An Istanbul court ordered Erdogan’s release under judicial supervision. The next trial hearing is scheduled for January 2017.
Erdogan and Alpay were not released in the courthouse but taken back to their prison in Bakirkoy in Istanbul to complete formalities, as is customary in Turkey.
One of Erdogan's supporters, Aysegul Tozeren, who followed the trial, told the AFP that she was expected to walk free later Thursday.
Erdogan will still have to report to police and remains subject to a ban on leaving Turkey, she told AFP.
Supporters were also heading to the Bakirkoy women's prison in anticipation of their release.
The 49-year-old novelist’s trial is part of a widespread crackdown by Turkish President Recep Tayyip Erdogan on the media, which has sparked condemnation from Turkish and international rights groups.
Erdogan, who is not related to the president, is one of Turkey’s most prominent contemporary novelists, the author of seven books, and her case sparked an international outcry. She was also a columnist and advisory board member of "Ozgur Gundem", although her collaboration with the opposition paper was brief.
“When [Ozgur Gundem] saw government pressure increase this year, it invited Turkish celebrities to serve as ‘editor for a day’. The paper wanted outsiders, preferably those with a reputation, to see that it was just a regular newspaper,” said FRANCE 24’s Turkey correspondent, Jasper Mortimer.

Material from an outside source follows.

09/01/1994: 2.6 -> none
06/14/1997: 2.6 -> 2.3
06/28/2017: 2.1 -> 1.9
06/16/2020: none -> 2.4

However Ozgur Gundem managing editor Inan Kizilkaya and other staff journalists were not released pending trial, prompting questions about their treatment by press rights groups and the opposition CHP party.

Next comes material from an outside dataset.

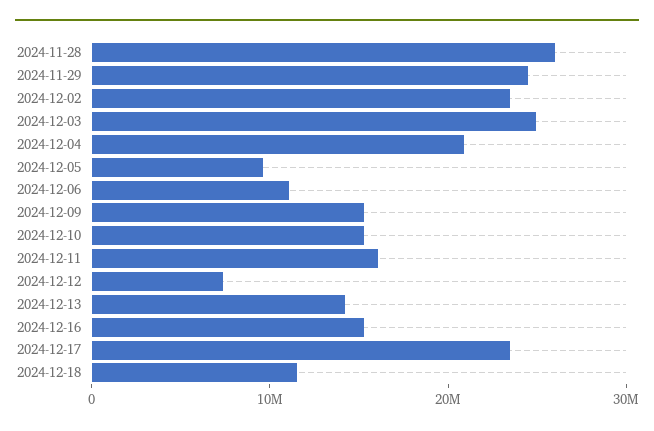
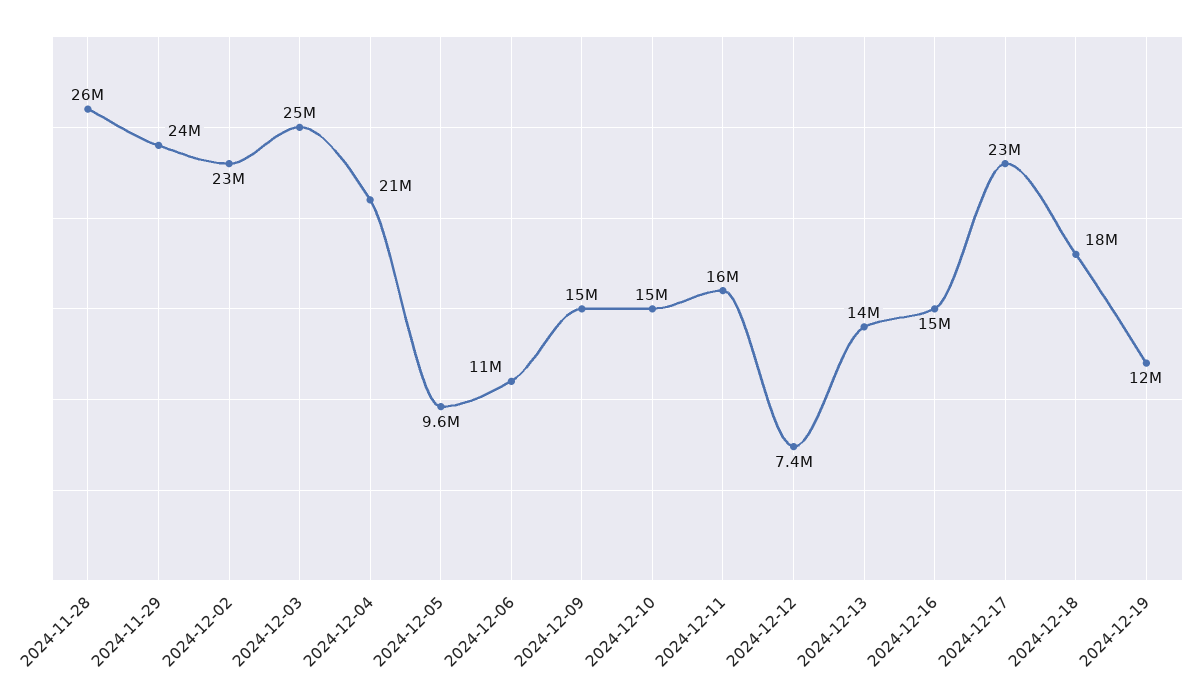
2024-12-18: 12000000 -> 18000000
2024-12-19: none -> 12000000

Erdogan was arrested in August along with 20 other journalists and employees from the newspaper, including Alpay, 70, a prominent linguist who has also done widely praised translations of Western novels into Turkish.
Erdogan has penned several well-received novels including "The City in Crimson Cloak", which was translated into several languages including English.
A trained physicist, she turned to literature in 1994, the year she published her first novel, “Kabuk Adam” (Crust Man). Her short story "Wooden Birds" received the first place prize from Germany's Deutsche Welle radio in a 1997 competition.
Many of her works have been translated into French. In 2005 she was shortlisted by the respected French literary magazine "Lire" as one of the “50 most promising authors of tomorrow”.
Activists worry about a drastically worsening climate for writers and journalists in Turkey, particularly since a state of emergency was imposed in the wake of a failed July 15 coup.
“The police have never found weapons at Erdogan or Alpay’s homes or anything like that. They might be convicted on their first trial, but I am confident that eventually they would be acquitted. But that might take three to four years,” FRANCE 24's Mortimer said.
“In the meantime, the trial will have served its purpose, and that is simply to intimidate the opposition and make people like Asli Erdogan and Necmiye Alpay think twice before they stand up to the government,” he added. “This is the situation we are in in Turkey at the moment.”
According to the P24 Platform for Independent Journalism, 118 journalists have been arrested since the state of emergency was imposed, 80 of them in relation to investigations into the coup.
Turkey's state-run news agency said that police on Thursday detained a prominent investigative journalist for questioning over a series of social media postings. Anadolu Agency said that Ahmet Sik was detained on suspicion that he had insulted the state, its military and its police on Twitter and was resposible for terrorist propaganda.
Authorities have arrested 1,656 people in the past six months for allegedly supporting terrorist organisations or for insulting officials on social media. They are investigating another 10,000 people on similar charges, according to government figures.